==== Data supplied

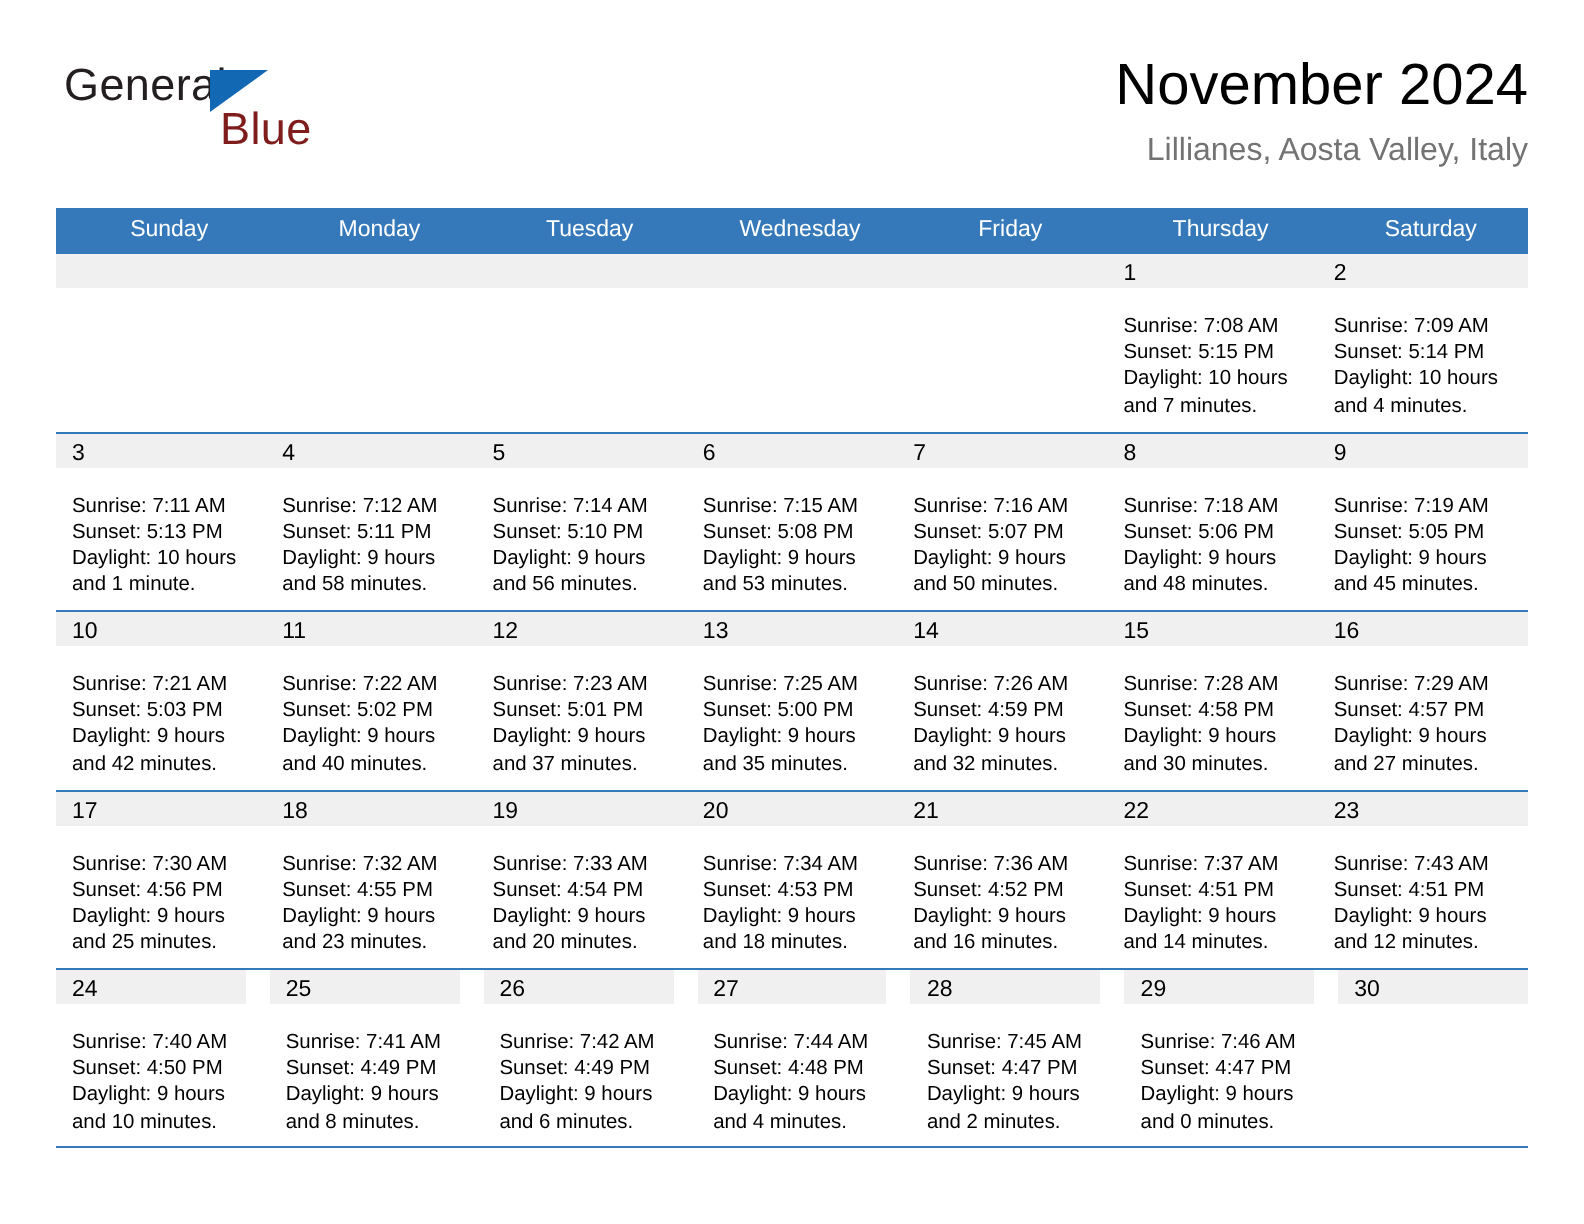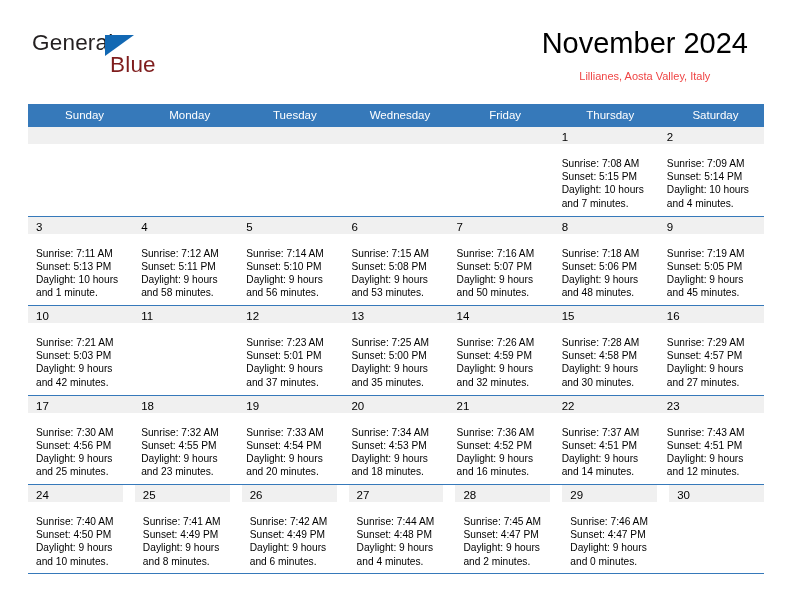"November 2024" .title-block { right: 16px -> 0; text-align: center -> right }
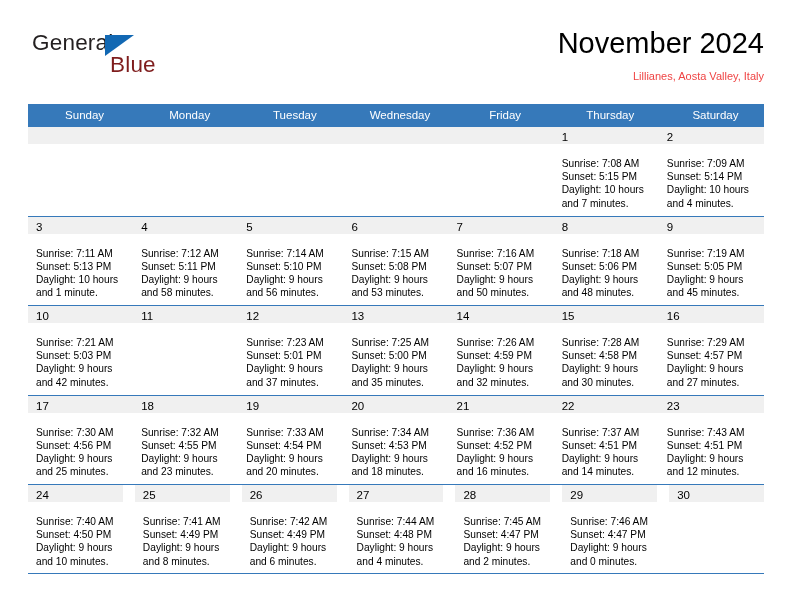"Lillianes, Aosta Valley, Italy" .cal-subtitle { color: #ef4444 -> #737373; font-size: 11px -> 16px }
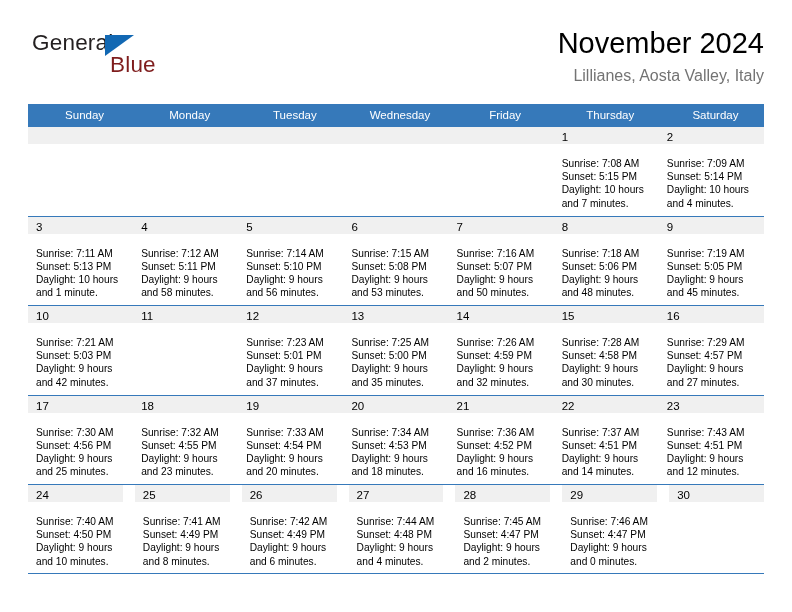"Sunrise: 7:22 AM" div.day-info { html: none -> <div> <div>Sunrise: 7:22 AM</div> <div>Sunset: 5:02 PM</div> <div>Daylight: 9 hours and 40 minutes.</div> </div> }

========
==== Data supplied

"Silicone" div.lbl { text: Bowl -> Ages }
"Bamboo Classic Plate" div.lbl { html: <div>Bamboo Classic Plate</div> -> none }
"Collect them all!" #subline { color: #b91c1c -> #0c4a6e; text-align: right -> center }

========

## About this task
When copying from the data above, print only the lines from the line containing "right: 16px ->" to the line containing "html: none ->", exactly, and leave the pictures out.

## Your solution
"November 2024" .title-block { right: 16px -> 0; text-align: center -> right }
"Lillianes, Aosta Valley, Italy" .cal-subtitle { color: #ef4444 -> #737373; font-size: 11px -> 16px }
"Sunrise: 7:22 AM" div.day-info { html: none -> <div> <div>Sunrise: 7:22 AM</div> <div>Sunset: 5:02 PM</div> <div>Daylight: 9 hours and 40 minutes.</div> </div> }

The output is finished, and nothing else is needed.